# Listed entries
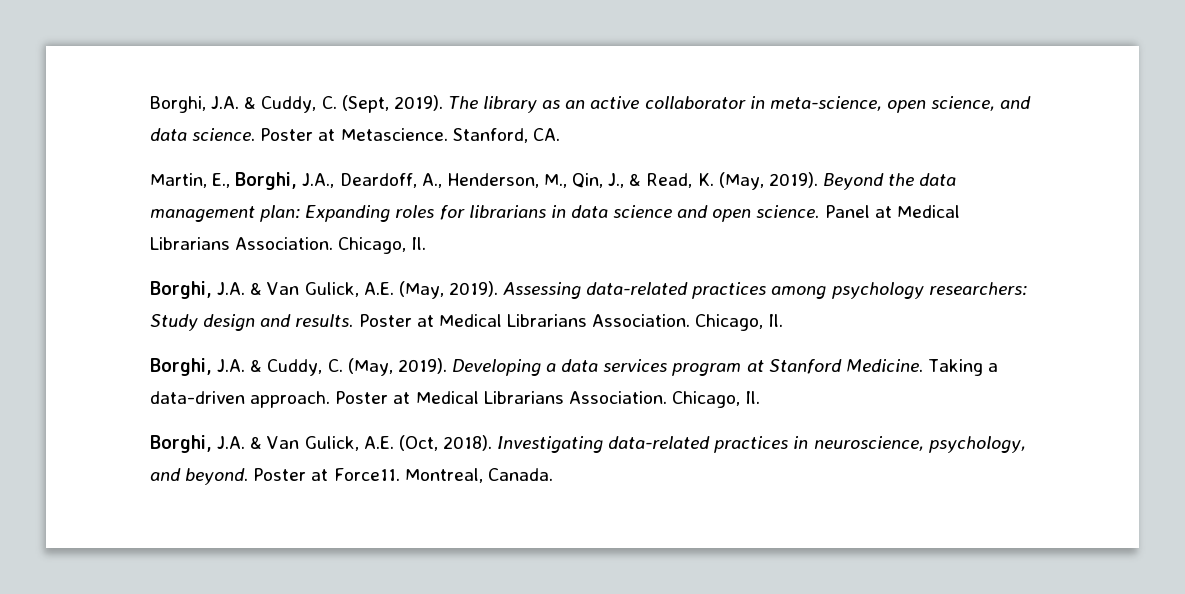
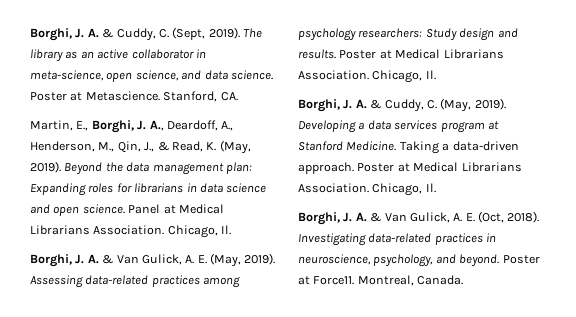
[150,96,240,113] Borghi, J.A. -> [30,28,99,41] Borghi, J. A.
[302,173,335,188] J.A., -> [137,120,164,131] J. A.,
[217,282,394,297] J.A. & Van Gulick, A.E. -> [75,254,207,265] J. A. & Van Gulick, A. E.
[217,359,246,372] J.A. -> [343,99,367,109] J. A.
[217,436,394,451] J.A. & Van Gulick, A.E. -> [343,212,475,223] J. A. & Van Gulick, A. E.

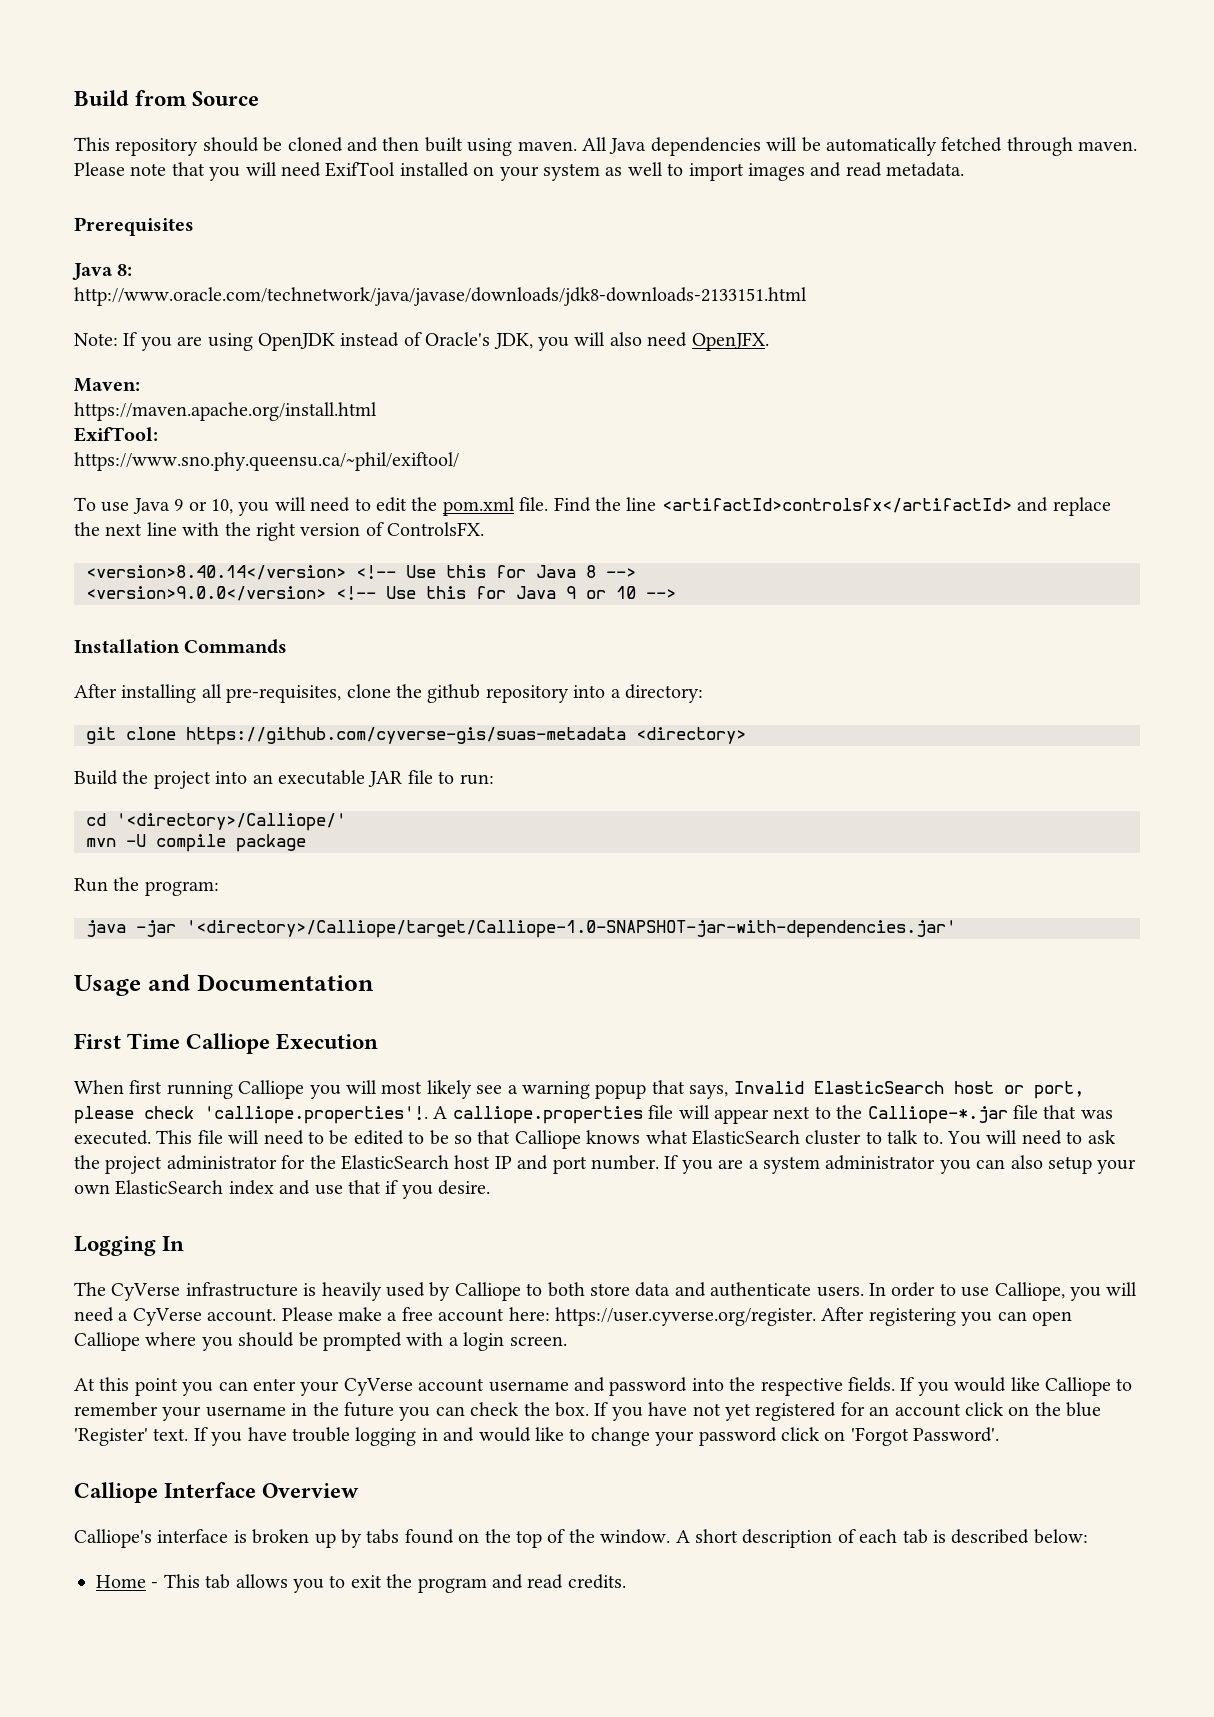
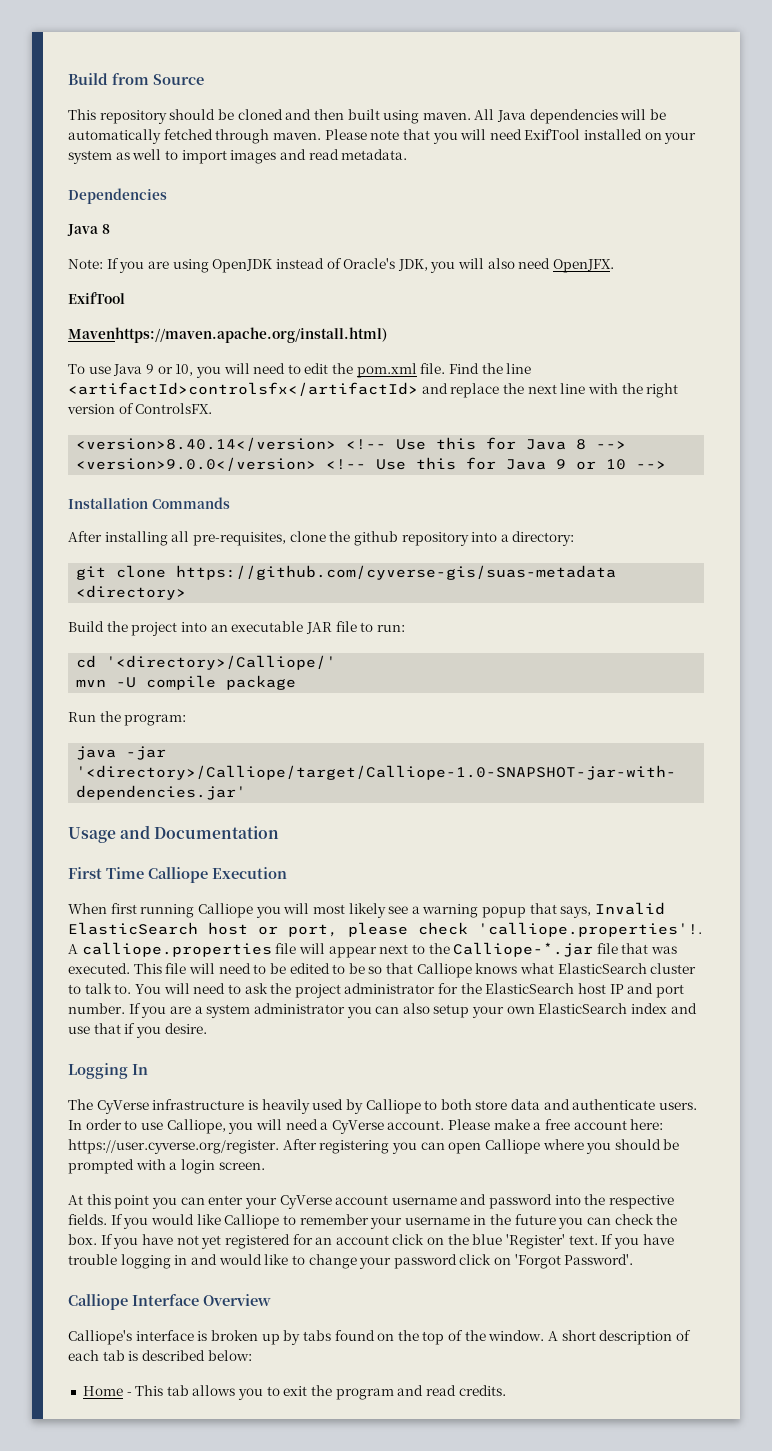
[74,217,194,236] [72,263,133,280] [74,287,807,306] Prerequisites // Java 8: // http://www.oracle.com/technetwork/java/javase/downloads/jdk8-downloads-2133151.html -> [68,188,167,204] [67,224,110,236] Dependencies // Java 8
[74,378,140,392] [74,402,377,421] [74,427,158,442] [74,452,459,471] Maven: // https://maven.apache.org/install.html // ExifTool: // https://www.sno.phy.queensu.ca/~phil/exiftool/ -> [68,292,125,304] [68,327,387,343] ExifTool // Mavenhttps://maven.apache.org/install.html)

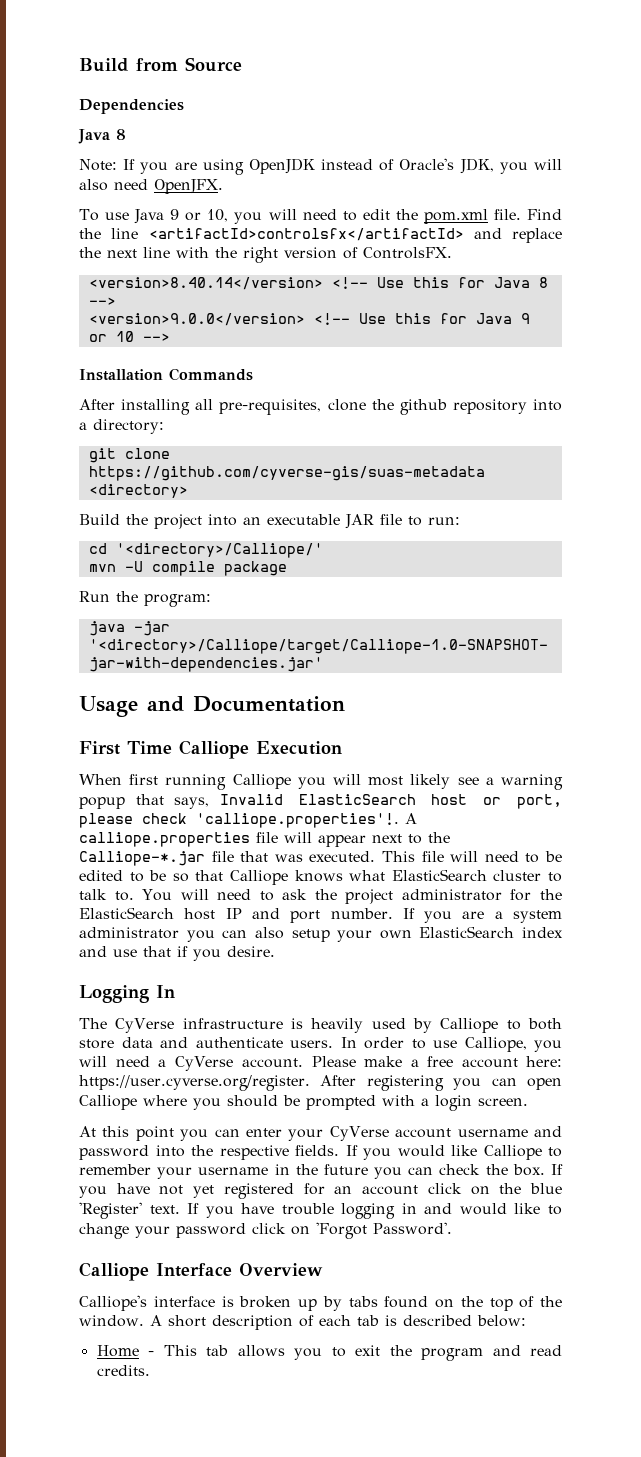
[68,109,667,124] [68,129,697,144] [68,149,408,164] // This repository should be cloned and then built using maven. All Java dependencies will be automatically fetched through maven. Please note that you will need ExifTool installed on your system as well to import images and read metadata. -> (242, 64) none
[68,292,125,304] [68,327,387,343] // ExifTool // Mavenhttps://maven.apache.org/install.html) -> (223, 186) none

# Problem to work on
Word for word, repeat the lines above from the one with "[217,359,246,372] J.A. ->" through the one with "[74,217,194,236] [72,263,133,280] [74,287,807,306]", and nothing beyond them. Omit the pictures.

# Result below
[217,359,246,372] J.A. -> [343,99,367,109] J. A.
[217,436,394,451] J.A. & Van Gulick, A.E. -> [343,212,475,223] J. A. & Van Gulick, A. E.

[74,217,194,236] [72,263,133,280] [74,287,807,306] Prerequisites // Java 8: // http://www.oracle.com/technetwork/java/javase/downloads/jdk8-downloads-2133151.html -> [68,188,167,204] [67,224,110,236] Dependencies // Java 8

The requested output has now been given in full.